На мили окрест простирался лес, его кроны образовывали колышущиеся зеленые волны. Отчего-то Солео вспомнила картинки с морем из любимых книг. Было похоже. Вместе с образами моря пришли мысли и о тихой библиотеке. Воспоминания о приюте вызвали тоскливую грусть. Вот бы вернуться! Вот бы мать-настоятельница простила ее, и тогда можно было снова прийти в маленькую читальню, взять полюбившуюся книгу о морских приключениях, сокровищах, пиратах и чудище-левиафане… И, перелистывая страницы, погрузиться в чудесные вымышленные миры.
Солео уплывала в мечтах, но порыв сильного ветра заставил очнуться, едва не сдув девушку с ветки, шершавая кора больно окарябала руку. Головокружение и комок под солнечным сплетением
Слева виднелась степь. Выходит, лагерь поселенцев был там, правее Солео заметила дым: «разбойники там», — догадалась она. Девушка боязливо посмотрела назад и сквозь редеющую листву разглядела руины. Поразительно, даже захваченные лесом, останки города простирались почти до горизонта. Солео замерла в нерешительности — руины или лагерь?

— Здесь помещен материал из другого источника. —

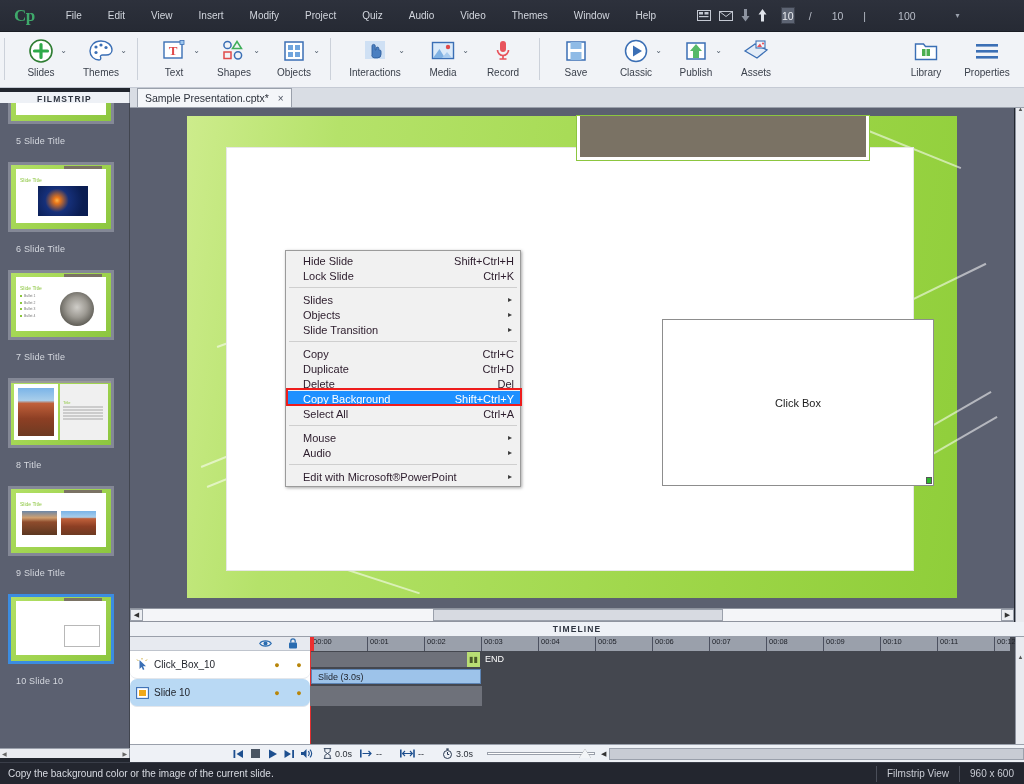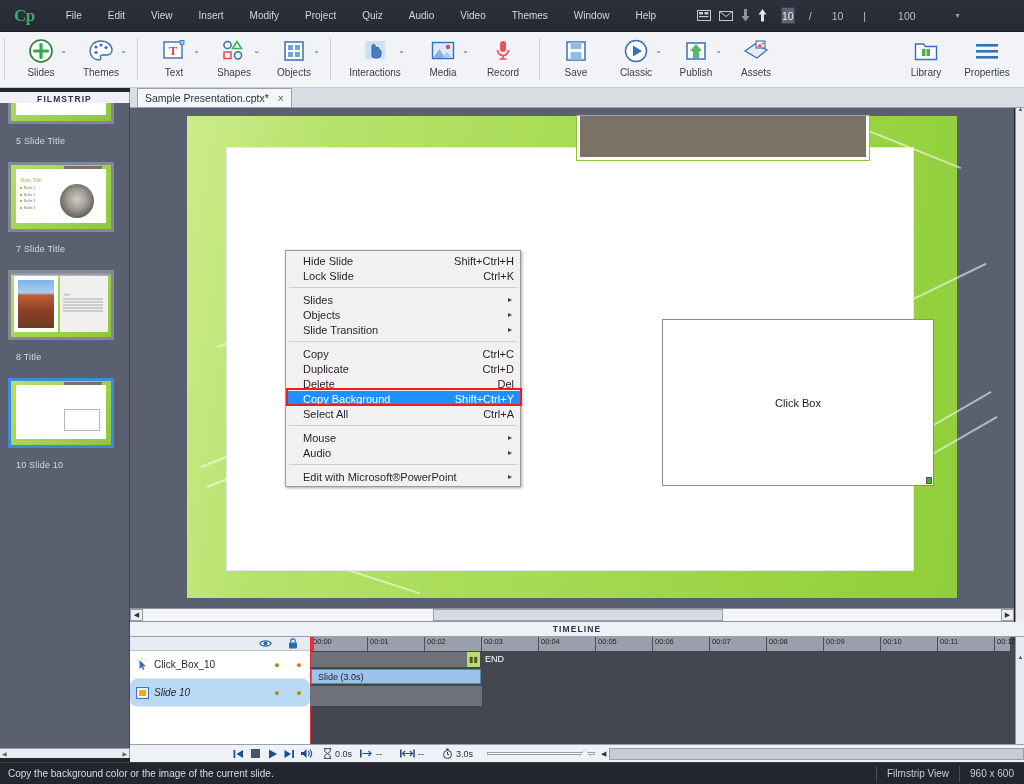"6 Slide Title" div.fs-slide { html: none -> <div> <div> <div> <div></div> <div> <div>Slide Title</div> <div></div> </div> </div> </div> <div>6 Slide Title</div> </div> }
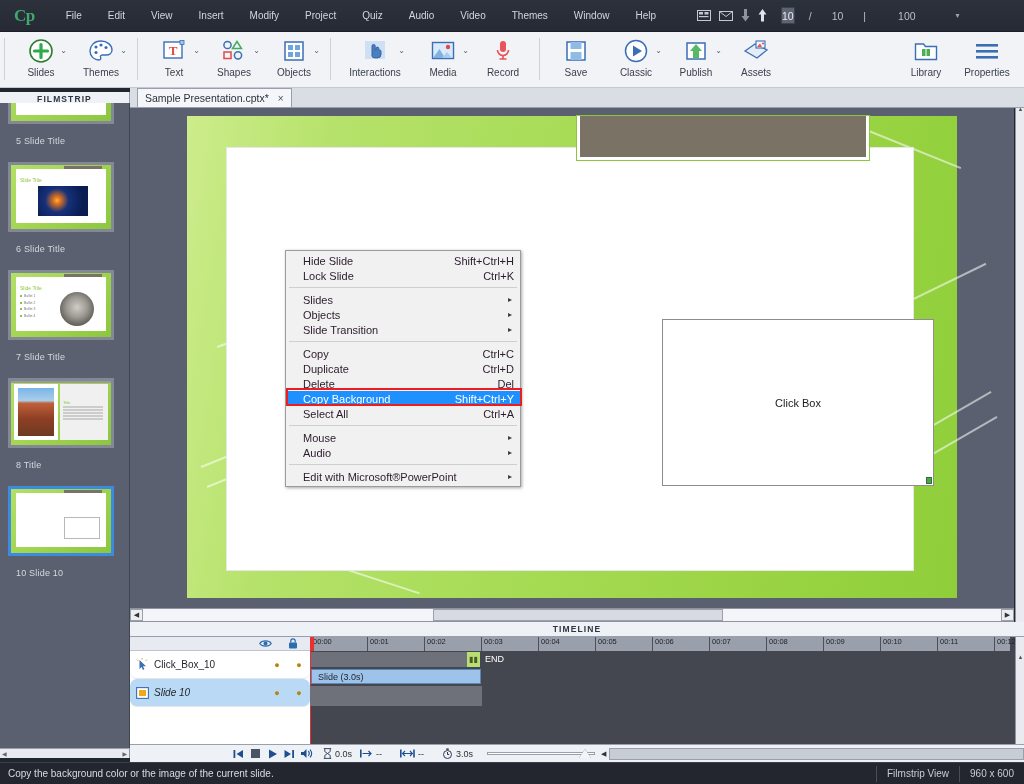"9 Slide Title" div.fs-slide { html: none -> <div> <div> <div> <div></div> <div> <div>Slide Title</div> <div></div> <div></div> </div> </div> </div> <div>9 Slide Title</div> </div> }
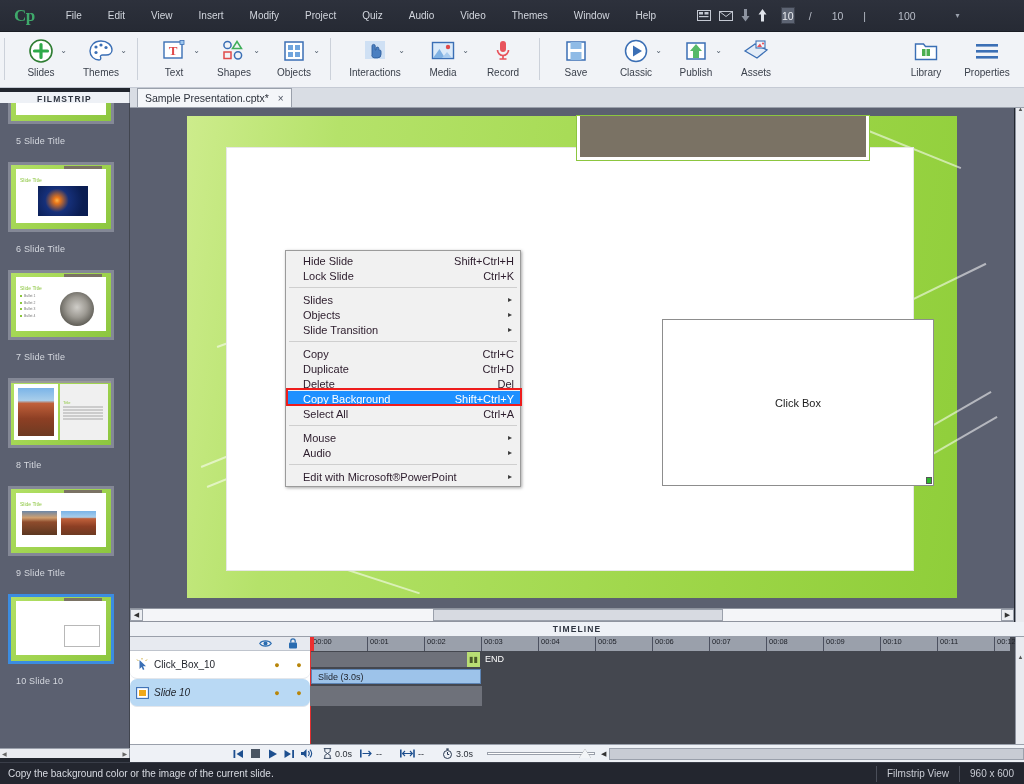"Slide 10" .tl-row.sel { font-style: italic -> none }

В лагерь надо было вернуться за Волчонкой, наверняка цыганка там, но в руинах есть шанс встретить нелюдя. Пусть не старшего, образ которого заполнял все мысли Солео, но его младшего брата. Мальчишка там вроде что-то искал? Можно будет передать благодарность за сумку! Все существо Солео потянулось к опасным руинам, но долг победил. Солео слезла с дерева и пошла в разграбленный лагерь.
Небо было переменчивым: то набегали целые стаи облаков, то, гонимые ветром, они уступали солнечным лучам. Лагерь поселенцев встретил девушку непривычным молчанием. Еще недавно полный голосов приютских детей, он стал угодьем тишины и ветра. Эфир гулял по нему, пел заунывные песни сквозь щели шалашей-землянок, гладил невидимой ладонью только пробившиеся побеги, оставшиеся без полива и присмотра. Ветер теперь стал хозяином мира. Солео зябко поежилась, вспомнились слова нелюдя о том, что этот край не принадлежит миру живых. Словно бы в подтверждение мысли повеяло чем-то приторно сладким и невообразимо гадким. Солео пошла на запах. Пришлось спуститься к излучине реки, к тому самому месту, где недавно «охранники» чуть не лишили ее девичей чести. Но сейчас Солео совсем не думала об этом.
Там, у самого берега что-то качалось, едва шевелимое набегающими волнами ласковой речки.
Девушка подошла ближе и содрогнулась — в воде, уже сильно раздувшаяся и оттого ужасающе жуткая, лежала сестра-надсмотрщица, Бригитта.
Солео всхлипнула, быстро осенила себя знаком Творца и подбежала к трупу. Она вытянула на берег распухшее от воды тело с белесо-синей кожей и трупными пятнами, оправила на покойнице порванную одежду. Не зная зачем, Солео начала разговаривать с мертвой монахиней:
– Ничего-ничего, сейчас полегче будет!
Девушка сосредоточенно огляделась по сторонам, сестру надо было похоронить, но она не знала как. Вырыть могилу? Солео не нашла ни одной лопаты, караван работорговцев забрал все, все вещи, даже тряпки. В пустых шалашах она не нашла ничего, кроме ветра.
Она слышала, что есть народы, сжигающие тела своих умерших, но об этом не могло быть и речи — у Солео не было даже кремня, чтоб развести огонь. Кроме того, это привлекло бы внимание «охранников», непонятно что забывших в этих землях. Да и Творец не велел хоронить умерших так.
Была мысль возвести над покойной курган из камней, но на песчаном берегу их было слишком мало.
Тогда Солео выстлала из плашек от шалаша символ их церкви — абрис ладьи. Вспомнив монастырский обряд, отлученная послушница сложила Бригитте руки на груди, связала веточки в символ их веры и вложила в ладони монахини. Набрала целый ворох полевых цветов и застелила ими дно импровизированной лодки. И всякий раз она говорила с покойной, объясняла, просила прощения, то и дело начиная плакать. Потом долго шептала молитвы над убиенной.